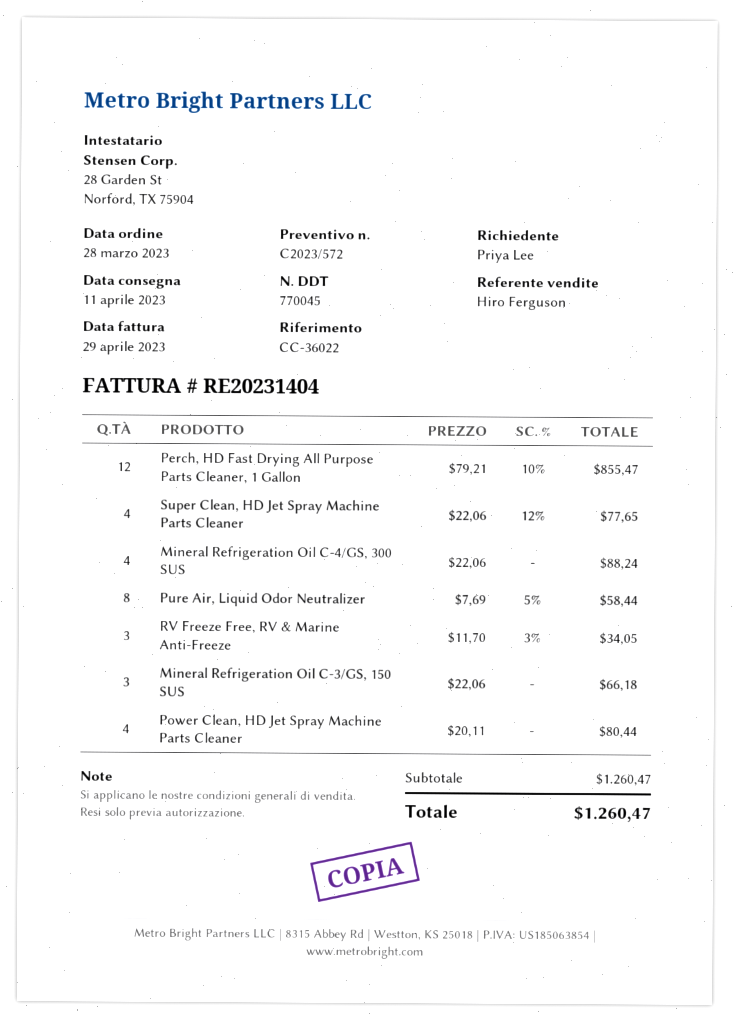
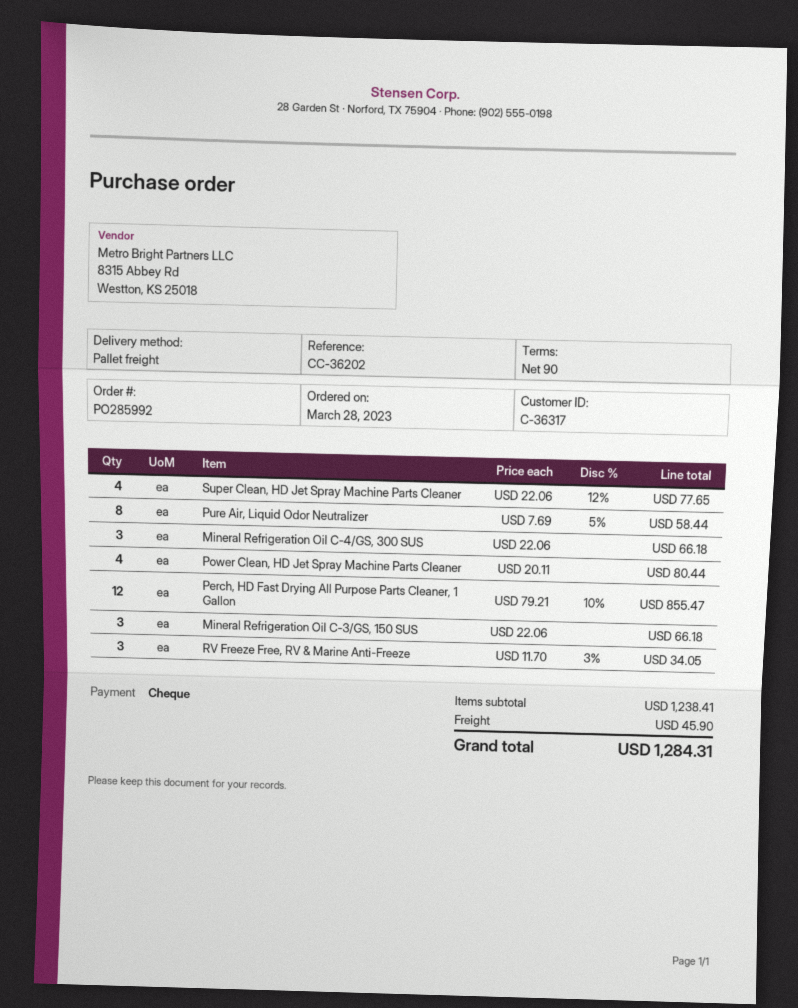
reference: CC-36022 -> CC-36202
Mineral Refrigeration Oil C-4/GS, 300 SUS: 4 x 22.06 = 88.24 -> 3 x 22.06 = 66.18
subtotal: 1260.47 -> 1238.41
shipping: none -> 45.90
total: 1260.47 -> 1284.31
---
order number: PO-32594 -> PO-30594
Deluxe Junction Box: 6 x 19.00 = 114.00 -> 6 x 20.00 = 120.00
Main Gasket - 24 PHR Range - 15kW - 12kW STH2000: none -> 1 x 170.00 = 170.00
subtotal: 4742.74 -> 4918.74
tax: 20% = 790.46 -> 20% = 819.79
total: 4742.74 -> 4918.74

> [WORK ORDER] Copy every line of the listing where the word "subtotal" appears.

> [REPLY TO THE TASK]
subtotal: 1260.47 -> 1238.41
subtotal: 4742.74 -> 4918.74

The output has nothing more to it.